Supplied records START

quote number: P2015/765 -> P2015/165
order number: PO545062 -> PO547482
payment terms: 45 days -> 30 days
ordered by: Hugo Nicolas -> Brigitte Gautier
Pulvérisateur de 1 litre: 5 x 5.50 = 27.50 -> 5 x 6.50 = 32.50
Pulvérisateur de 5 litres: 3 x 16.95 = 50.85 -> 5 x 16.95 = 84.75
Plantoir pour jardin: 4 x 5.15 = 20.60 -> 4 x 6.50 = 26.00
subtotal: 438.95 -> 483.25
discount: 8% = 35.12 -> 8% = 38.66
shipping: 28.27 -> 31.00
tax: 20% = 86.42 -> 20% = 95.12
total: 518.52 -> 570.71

Supplied records END

* Work item *
Check each line above for the word "Pulvérisateur" and say how many have it, with nothing else.

* Response to this exercise *
2